BEGIN
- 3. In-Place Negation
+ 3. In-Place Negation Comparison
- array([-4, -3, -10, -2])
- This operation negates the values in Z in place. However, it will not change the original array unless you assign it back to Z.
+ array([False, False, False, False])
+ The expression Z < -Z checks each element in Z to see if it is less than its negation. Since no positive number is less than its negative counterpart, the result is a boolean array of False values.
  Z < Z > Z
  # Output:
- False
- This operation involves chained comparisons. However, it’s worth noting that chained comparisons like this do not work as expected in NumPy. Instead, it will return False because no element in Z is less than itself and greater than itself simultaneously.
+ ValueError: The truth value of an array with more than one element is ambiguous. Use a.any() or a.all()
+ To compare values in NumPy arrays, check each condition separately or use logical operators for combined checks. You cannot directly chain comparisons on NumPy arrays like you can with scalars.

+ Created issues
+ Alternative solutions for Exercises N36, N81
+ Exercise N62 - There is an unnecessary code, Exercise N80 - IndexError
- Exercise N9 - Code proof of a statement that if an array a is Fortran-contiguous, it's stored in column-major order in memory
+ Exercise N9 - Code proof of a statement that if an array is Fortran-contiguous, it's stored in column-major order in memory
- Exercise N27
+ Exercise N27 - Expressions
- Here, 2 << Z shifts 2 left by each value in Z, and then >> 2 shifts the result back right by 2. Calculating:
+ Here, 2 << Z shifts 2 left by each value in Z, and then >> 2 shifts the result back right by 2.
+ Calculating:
END
BEGIN
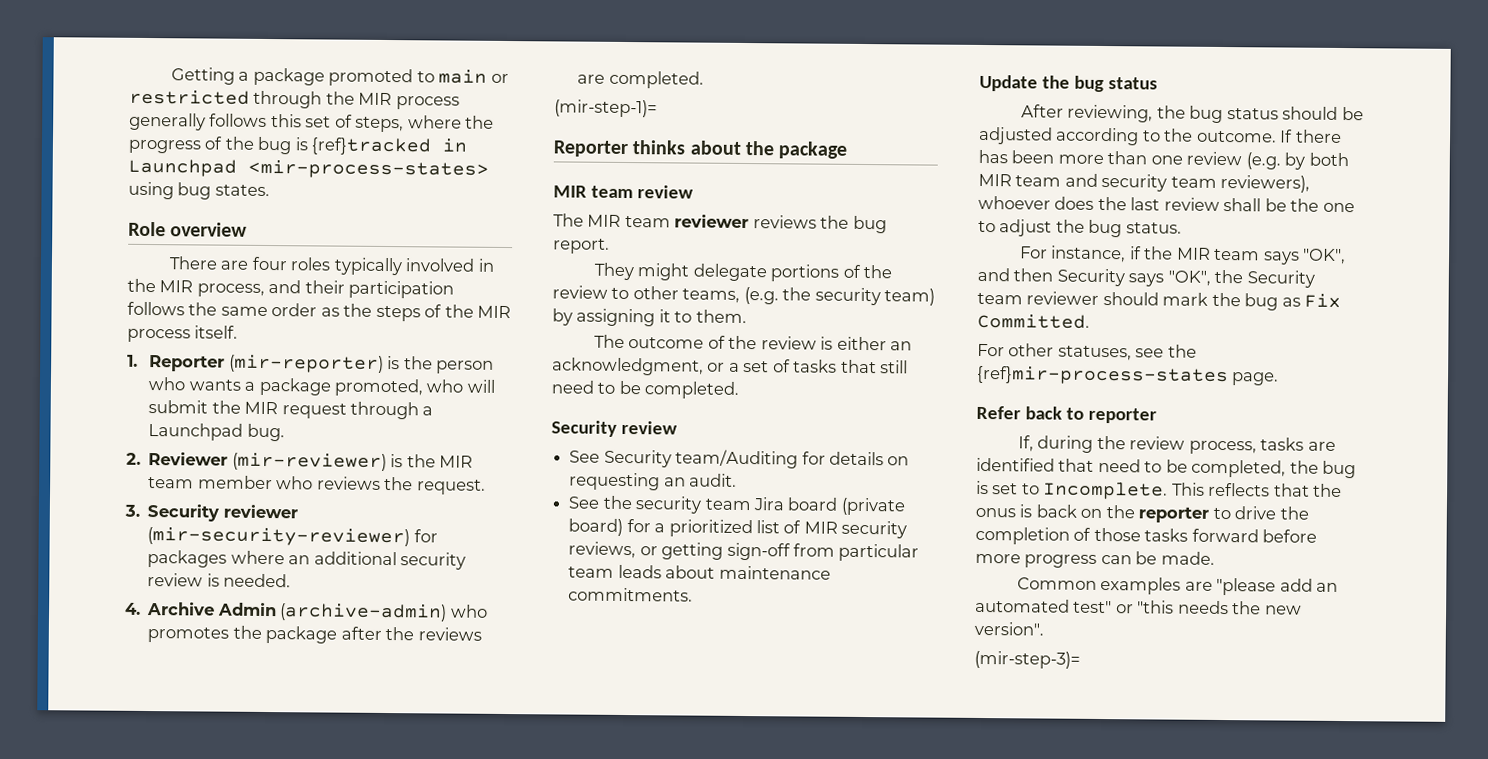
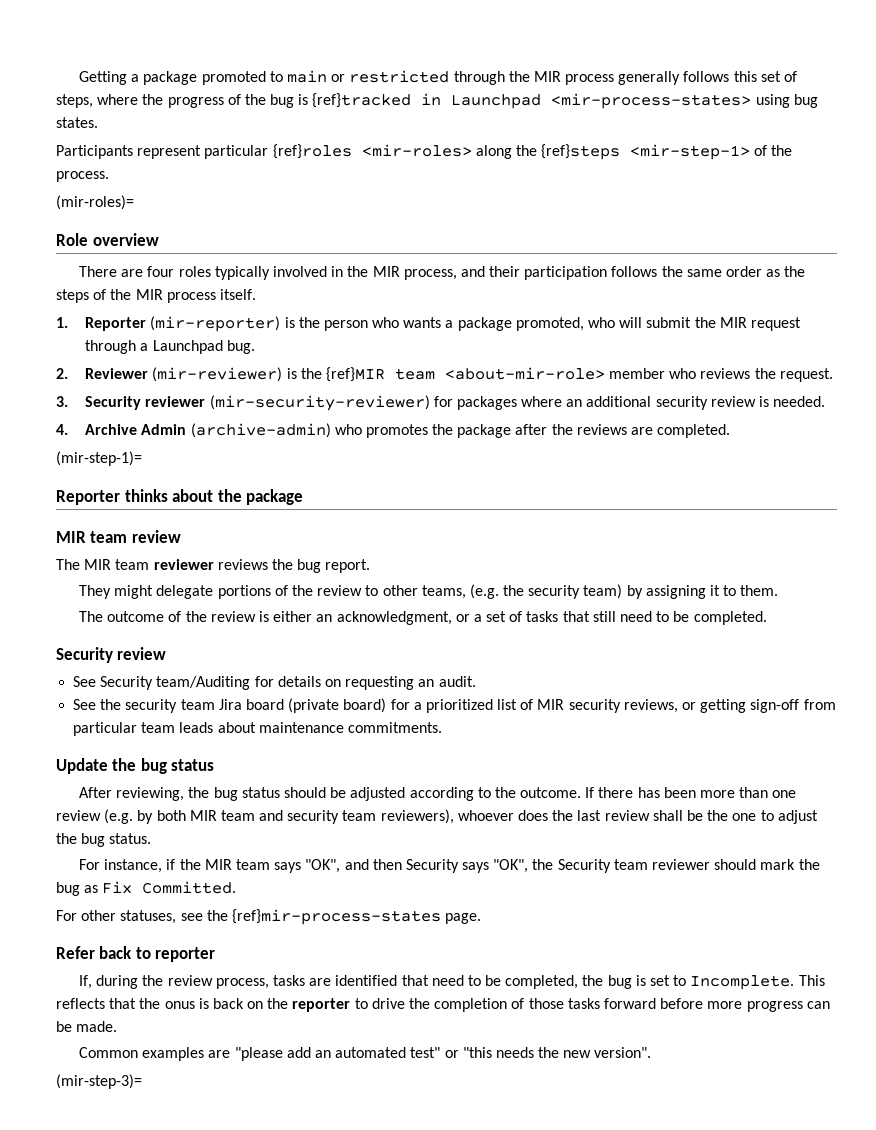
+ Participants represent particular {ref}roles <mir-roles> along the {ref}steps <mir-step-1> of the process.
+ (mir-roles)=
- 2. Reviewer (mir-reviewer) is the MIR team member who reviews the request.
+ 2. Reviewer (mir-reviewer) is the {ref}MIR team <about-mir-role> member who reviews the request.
END
* **Work instruction**
The required answer is the run of lines above, starting at the line with "- 3. In-Place Negation" and ending at the line with "- Exercise N9", reproduced exactly with both ends.

* **Output below**
- 3. In-Place Negation
+ 3. In-Place Negation Comparison
- array([-4, -3, -10, -2])
- This operation negates the values in Z in place. However, it will not change the original array unless you assign it back to Z.
+ array([False, False, False, False])
+ The expression Z < -Z checks each element in Z to see if it is less than its negation. Since no positive number is less than its negative counterpart, the result is a boolean array of False values.
  Z < Z > Z
  # Output:
- False
- This operation involves chained comparisons. However, it’s worth noting that chained comparisons like this do not work as expected in NumPy. Instead, it will return False because no element in Z is less than itself and greater than itself simultaneously.
+ ValueError: The truth value of an array with more than one element is ambiguous. Use a.any() or a.all()
+ To compare values in NumPy arrays, check each condition separately or use logical operators for combined checks. You cannot directly chain comparisons on NumPy arrays like you can with scalars.

+ Created issues
+ Alternative solutions for Exercises N36, N81
+ Exercise N62 - There is an unnecessary code, Exercise N80 - IndexError
- Exercise N9 - Code proof of a statement that if an array a is Fortran-contiguous, it's stored in column-major order in memory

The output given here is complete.